Bahkan, dalam ceramah tersebut perempuan beribadah tergantung izin suami. Hal ini mirip dengan ajaran Brahmanisme. Serta menandakan jika urusan perempuan adalah urusan rumah. Dan urusannya di bawah urusan laki-laki. Dengan kata lain, laki-laki atau suami diberikan penghormatan yang tinggi dalam rumah tangga, sehingga perempuan atau istri otorisasinya di bawah laki-laki atau suami. Ini bisa dikatakan mirip seperti penghambaan kepada suami, karena perempuan sama sekali tidak memiliki hak atas tubuh dan kehidupannya sendiri.
Ceramah ini banyak digugat, sebab di tengah banyaknya isu dan upaya masyarakat untuk mengkampanyekan kehadiran laki-laki dalam pengasuhan anak untuk memastikan peran bapak, serta peran melaksanakan pekerjaan domestik, ceramah ini sangat bias dan sama sekali tidak melihat perempuan sebagai manusia pada umumnya.
Sebenarnya, ceramah model Ustaz Khalid Basalamah yang kita kenal sebagai ajaran Wahabi, kelompok salaf yang menyerukan kembali ke Islam dengan landasan Al-Qur’an dan hadis, sudah lama sekali mendiskreditkan perempuan dalam banyak hal. Islam puritan yang dibawa oleh kelompok Wahabi menjadikan perempuan sebagai kelompok domestik. Jika Muhammadiyah dan NU sudah memberikan ruang bagi para perempuan untuk menjadi pengurus organisasi, memberikan tanggung jawab kepada perempuan untuk menyelesaikan berbagai persoalan publik, maka tidak dengan kelompok Wahabi. Mereka justru masih berkutat pada ajaran bahwa, kemuliaan perempuan hadir ketika di rumah dan melakukan seluruh pekerjaan rumah tangga dengan baik, termasuk hal yang paling substansial menjadikan perempuan sebagai mesin reproduksi penghasil anak.

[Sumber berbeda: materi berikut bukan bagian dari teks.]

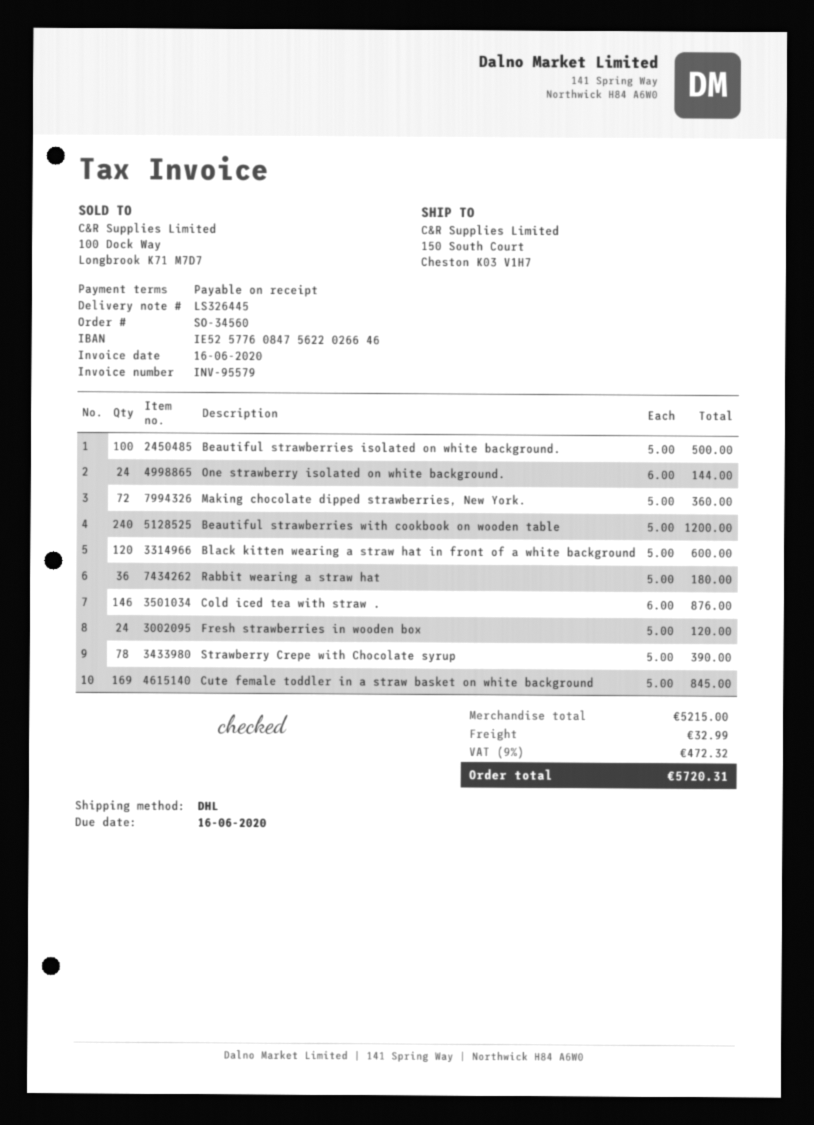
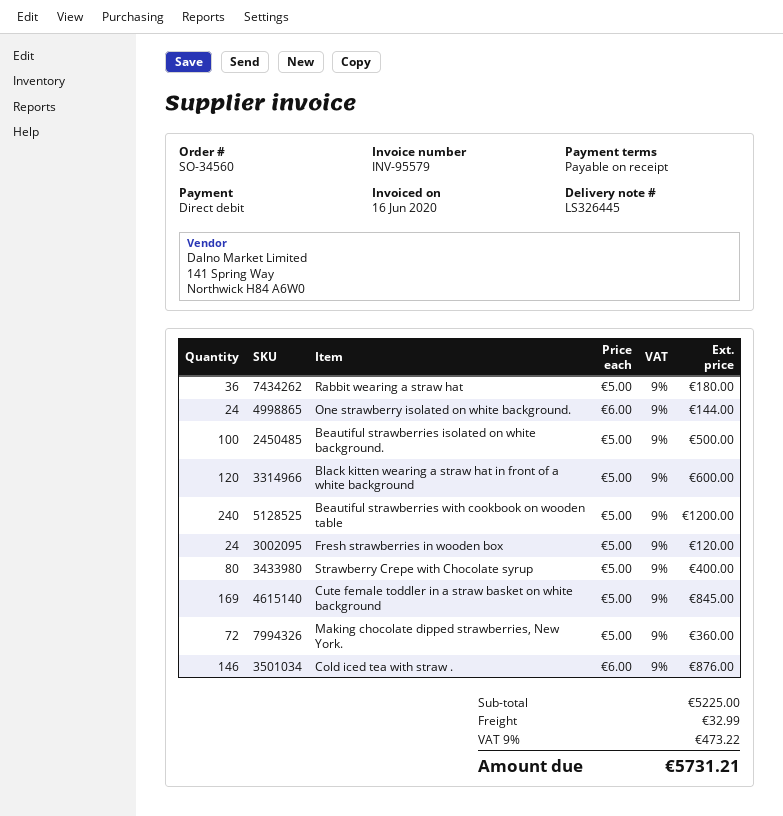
Strawberry Crepe with Chocolate syrup: 78 x 5.00 = 390.00 -> 80 x 5.00 = 400.00
subtotal: 5215.00 -> 5225.00
tax: 9% = 472.32 -> 9% = 473.22
total: 5720.31 -> 5731.21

Pemisahan ruang publik dan ruang domestik ini, berakibat pada ketidakberdayaan perempuan, yang kerapkali harus memilih salah satunya. Namun, secara tidak langsung, perempuan dituntut untuk memilih ruang domestik, supaya mendapatkan kemuliaan yang dinarasikan oleh kelompok Wahabi tersebut. Sulit sekali bahkan hampir tidak ada, tokoh perempuan salaf yang tampil di ruang publik seperti perempuan-perempuan organisasi lain, menyuarakan kelompok tertindas, atau menyuarakan isu-isu perempuan. Sebab pada faktanya, perempuan salafi ini tertindas secara akal dan tidak berdaya atas ideologi yang dibawa oleh kelompok Wahabi.
Kekerasan simbolik yang dilakukan oleh kelompok Wahabi terhadap perempuan melalui narasi Islam yang dibenarkan oleh kelompoknya sendiri, menciptakan para perempuan salaf terbelenggu oleh kebenaran yang dibenarkan oleh dirinya sendiri. Tidak heran, para perempuan salaf memiliki kepasrahan dan ketundukan sekalipun dijadikan budak seks oleh para laki-laki Wahabi dengan menjadikannya sebagai istri kedua, ketiga, atau bahkan keempat.
Tidak heran pula, mereka terbentuk sebagai makhluk tunduk sekalipun dibawa pada kehidupan dengan nafkah dengan tidak layak. Ibarat pepatah, sudah jatuh tertimpa tangga. Sudah dipoligami, tidak boleh menggunakan alat kontrasepsi, tapi nafkah lahir tidak diberi dengan layak. Padahal, jika benar-benar menerapkan Islam, nafkah dan pemenuhan kebutuhan hidup harus ditunaikan oleh seorang laki-laki sebagai suami.
Para perempuan salaf juga memiliki pemikiran bahwa, menerima poligami berarti mendapat kemuliaan dan menyindir para perempuan yang menolak dipoligami, ataupun tidak berjilbab besar atau para perempuan yang memilih bekerja dan berkarir. Padahal, kemuliaan seseorang bisa didapatkan dari pintu mana saja, termasuk memberikan kebermanfaatan kepada sesama dan perempuan memiliki hak untuk memilihnya.